A couple of interesting items crossed my desk last week, and offer some further insight into the state of the Washington wine grape industry. Across the Business Wire came this story from Nielsen (bold-face mine):
“New research by the Nielsen company into consumer wine consumption patterns and attitudes reveals surprising facts about a wine both loved and maligned in the United States: merlot. Commissioned by Blackstone winery and utilizing multiple Nielsen data sources, the research finds that merlot has the single largest consumer base of any varietal wine in the U.S. and, of the major wine varietals, is the one most closely associated with high quality at an affordable price.
•More American households purchase merlot than any other wine variety, red or white
•Consumer affinity for merlot is based on the key factors of taste and value
•Merlot has the highest repeat purchase rate of any wine variety in the U.S.
•Merlot drinkers strongly agree that merlot is a good, versatile and food-friendly
"Merlot remains the second best-selling red wine variety in the U.S. behind cabernet sauvignon, and the third most popular varietal overall. However, merlot also boasts the highest repeat purchase rate of any variety, with 49 percent of Merlot consumers making multiple purchases year over year.
"Nielsen’s research also challenges conventional wisdom within the wine trade that consumer perception and purchases of merlot declined as a result of the 2004 movie Sideways. In fact, according to Nielsen’s findings:
• Merlot sales, measured in both dollars and volume, have grown steadily since 2004
• The number of U.S. households purchasing merlot is more than double those purchasing
• Over 50 percent of current U.S. merlot drinkers are consuming more merlot than they
did five years ago"
PG: The second pertinent news item was the release of 2009 Washington wine grape production statistics from the U.S. Department of Agriculture. The top-level view is that overall production is up 8 percent, with chardonnay showing the largest increase. Here is the write-up:
“Washington’s 2009 wine grape production totaled 156,000 tons, a record high level, and is up 8 percent from 2008. Of the top four varieties, chardonnay showed the largest increase and was up 19 percent from last year. Of the major varieties, malbec received the highest average price per ton at $1,473. Growers received an average of $989 per ton for all varieties in 2009, down $41 from last year’s record high of $1,030.

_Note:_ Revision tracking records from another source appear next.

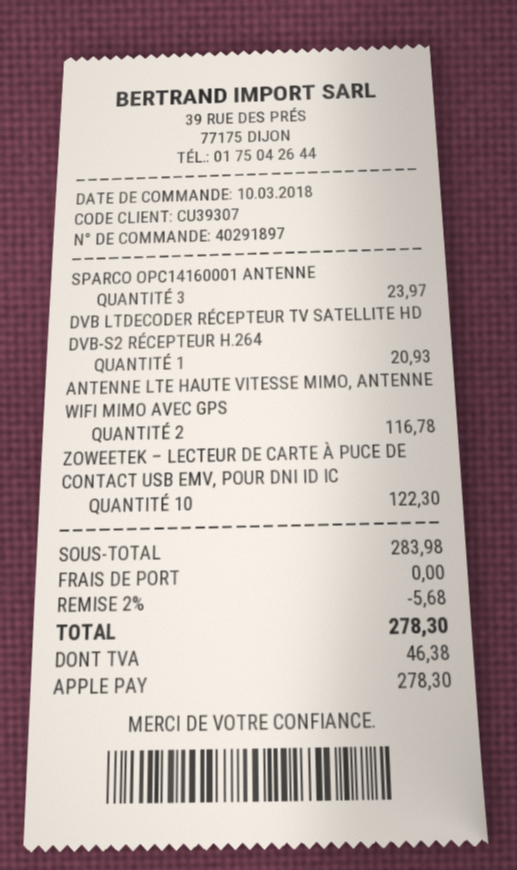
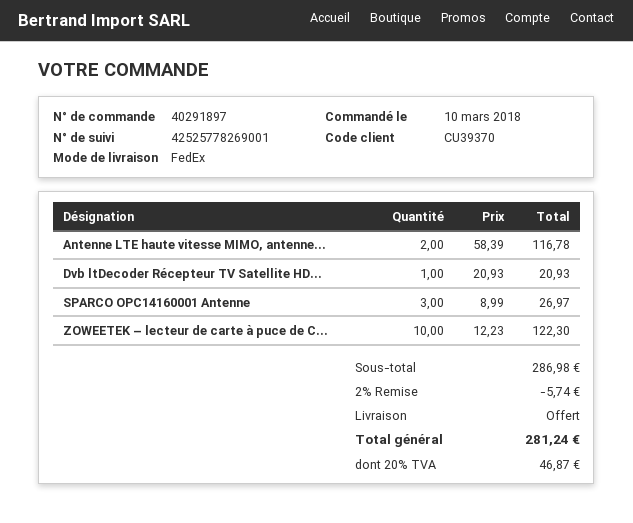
customer number: CU39307 -> CU39370
SPARCO OPC14160001 ANTENNE: 3 for 23.97 -> 3 for 26.97
subtotal: 283.98 -> 286.98
discount: 2% = 5.68 -> 2% = 5.74
tax: 46.38 -> 46.87
total: 278.30 -> 281.24

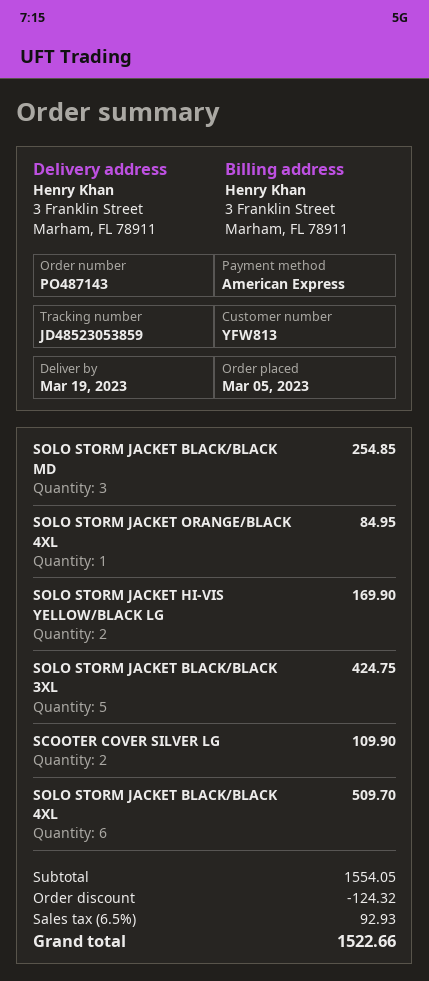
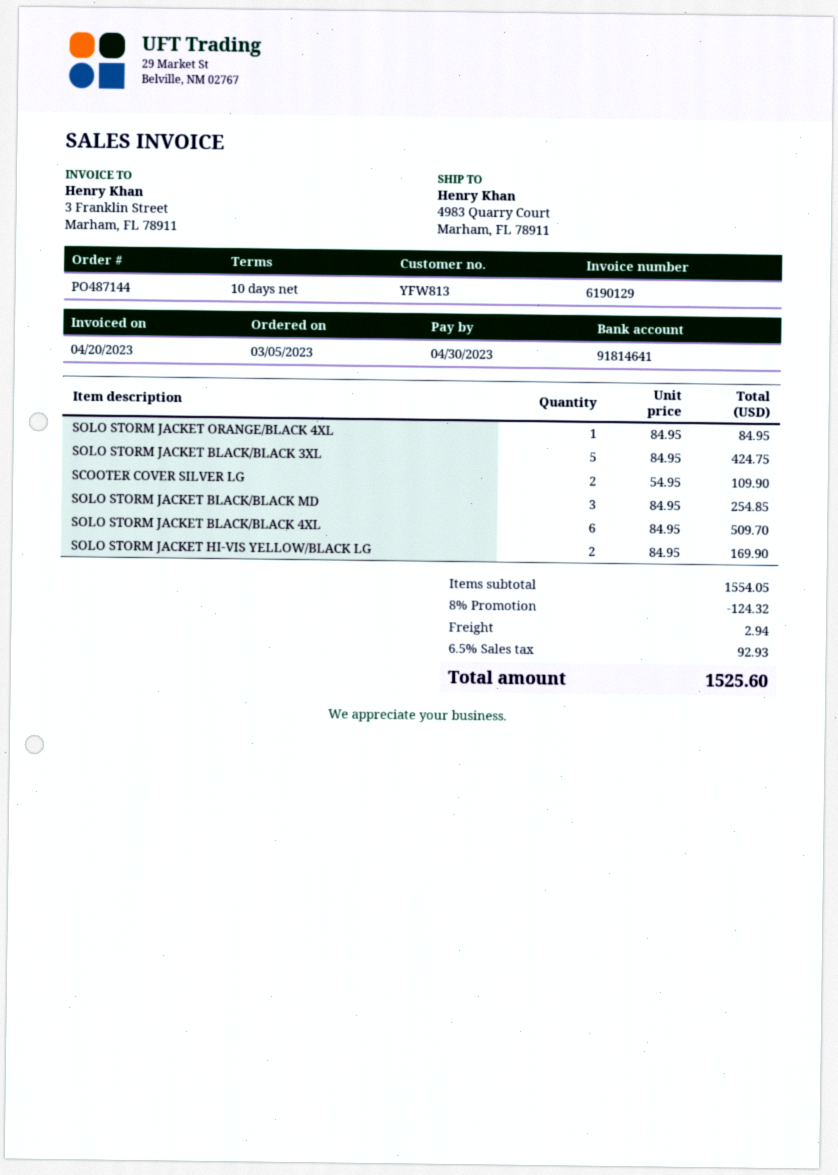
order number: PO487143 -> PO487144
ship to: 3 Franklin Street, Marham, FL 78911 -> 4983 Quarry Court, Marham, FL 78911
shipping: none -> 2.94
total: 1522.66 -> 1525.60

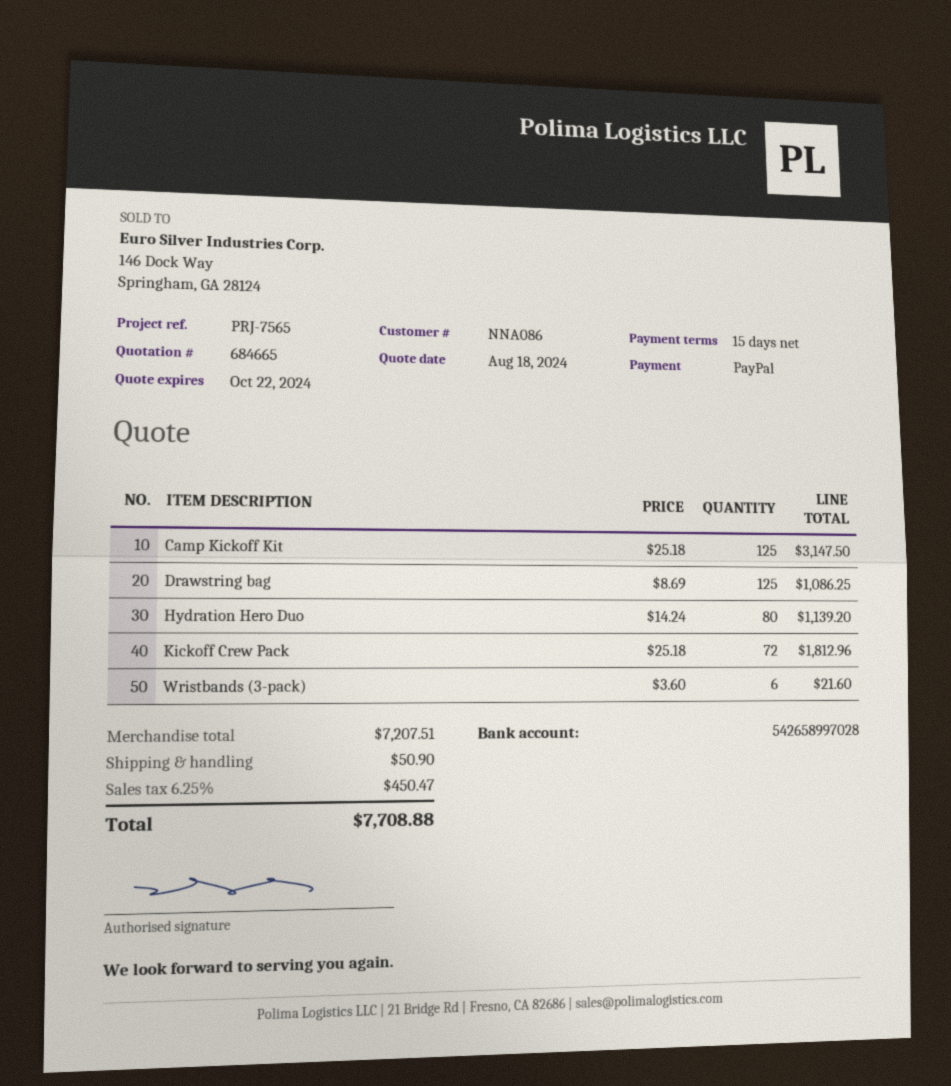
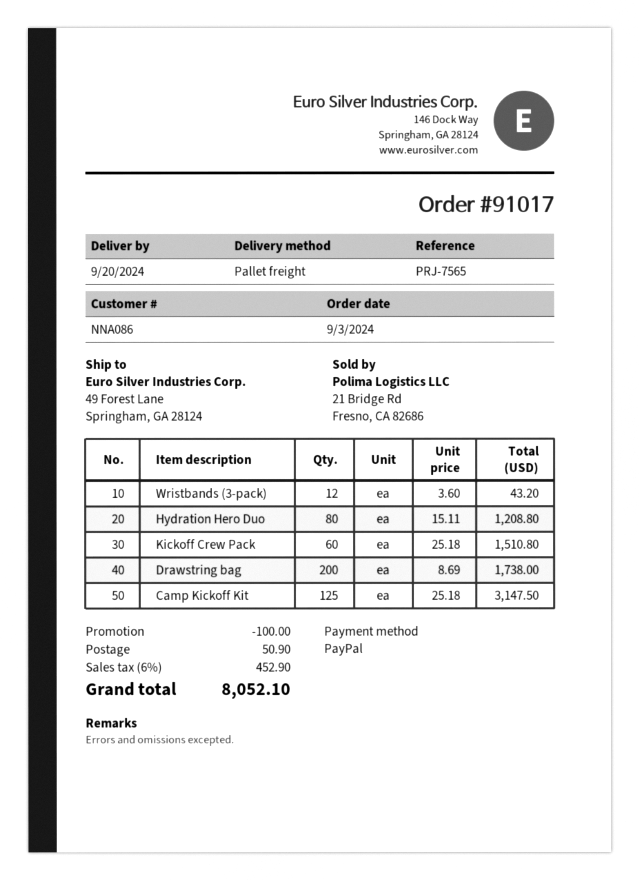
Drawstring bag: 125 x 8.69 = 1086.25 -> 200 x 8.69 = 1738.00
Hydration Hero Duo: 80 x 14.24 = 1139.20 -> 80 x 15.11 = 1208.80
Kickoff Crew Pack: 72 x 25.18 = 1812.96 -> 60 x 25.18 = 1510.80
Wristbands (3-pack): 6 x 3.60 = 21.60 -> 12 x 3.60 = 43.20
discount: none -> 100.00
tax: 6.25% = 450.47 -> 6% = 452.90
total: 7708.88 -> 8052.10

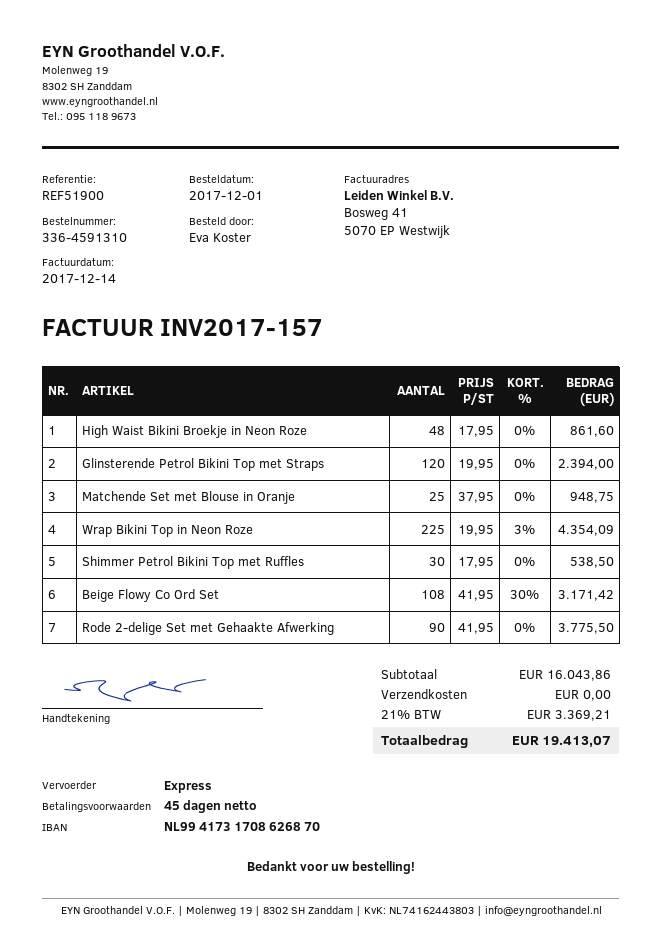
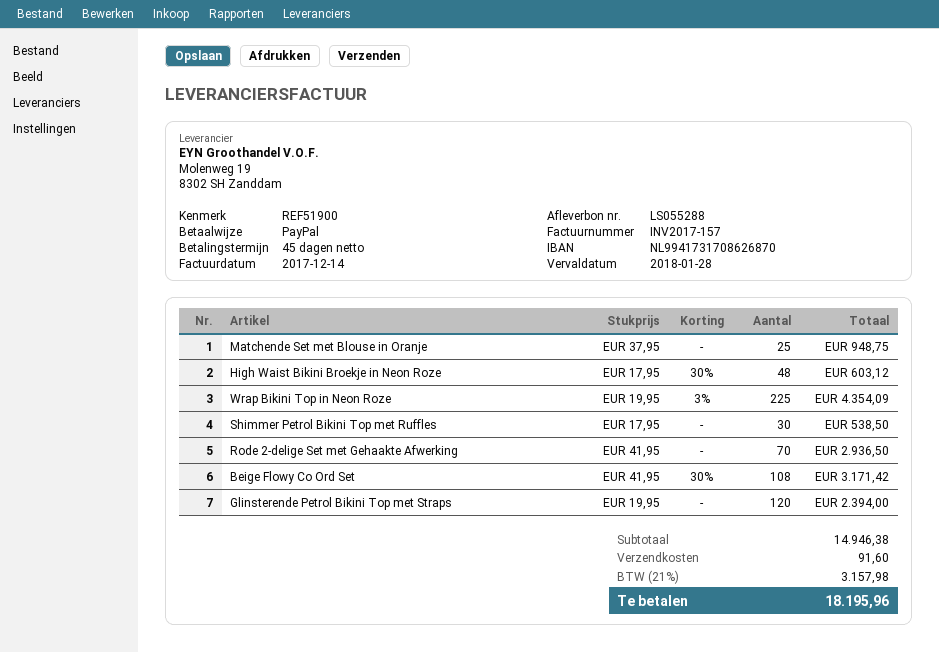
High Waist Bikini Broekje in Neon Roze: 48 x 17.95 = 861.60 -> 48 x 17.95 - 30% = 603.12
Rode 2-delige Set met Gehaakte Afwerking: 90 x 41.95 = 3775.50 -> 70 x 41.95 = 2936.50
subtotal: 16043.86 -> 14946.38
shipping: 0.00 -> 91.60
tax: 21% = 3369.21 -> 21% = 3157.98
total: 19413.07 -> 18195.96

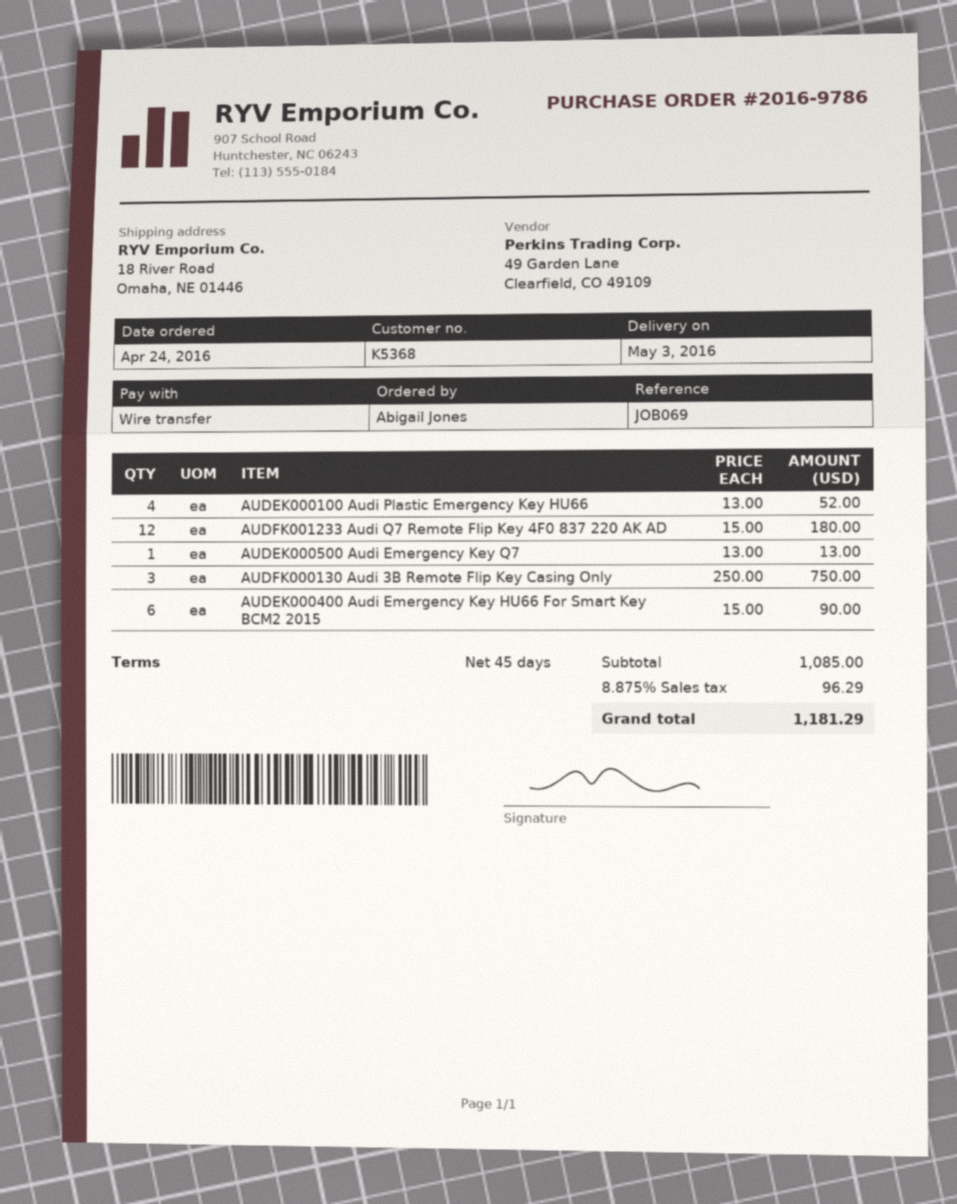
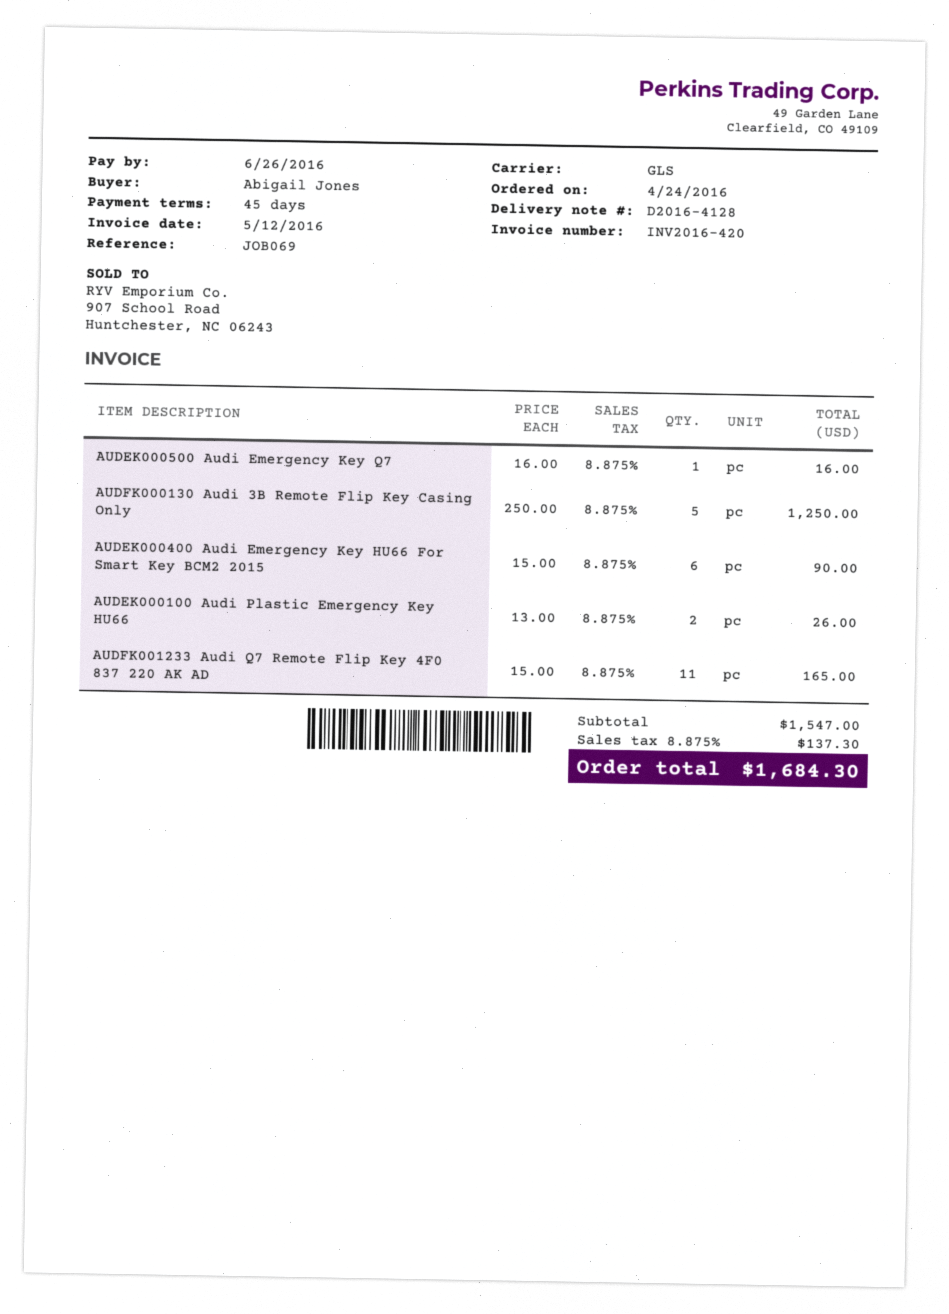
AUDEK000100 Audi Plastic Emergency Key HU66: 4 x 13.00 = 52.00 -> 2 x 13.00 = 26.00
AUDFK001233 Audi Q7 Remote Flip Key 4F0 837 220 AK AD: 12 x 15.00 = 180.00 -> 11 x 15.00 = 165.00
AUDEK000500 Audi Emergency Key Q7: 1 x 13.00 = 13.00 -> 1 x 16.00 = 16.00
AUDFK000130 Audi 3B Remote Flip Key Casing Only: 3 x 250.00 = 750.00 -> 5 x 250.00 = 1250.00
subtotal: 1085.00 -> 1547.00
tax: 8.875% = 96.29 -> 8.875% = 137.30
total: 1181.29 -> 1684.30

"Of the total wine grapes produced, 54 percent were white and 46 percent were red varieties. Production of white varieties increased 14 percent from last year compared to a 1 percent increase in red varieties. Chardonnay was the top variety grown in the state at 33,400 tons or 21 percent of the total state production. White riesling ranked second, at 32,100 tons, also with 21 percent of the total. In third place was cabernet sauvignon with 27,600 tons, or 18 percent of the total. Merlot ranked fourth with 24,800 tons or 16 percent of the total. The average chardonnay price per ton decreased $26 from last year to $857 and the average white riesling price per ton was down $31 from last year to $781. Growers received an average of $1,276 per ton for cabernet sauvignon, $30 per ton less than 2008. The average merlot price per ton decreased $38 from last year to $1,088.”
PG: A couple of questions immediately come to mind. Why on earth did chardonnay take such a jump? You’ll note that I did not include it among the five most essential grapes profiled last week. That was not an oversight; it was a specific decision on my part. Maybe chardonnay is selling better than I realized... The price of malbec was not a surprise, given its popularity and scarcity in this state. I have not had time to compare average grape prices with the California stats, also released last week. I’ll take a look through it all and comment further later this week. One final question: why is the government still referring to “white riesling”? Is there a red riesling that I’ve somehow missed?!?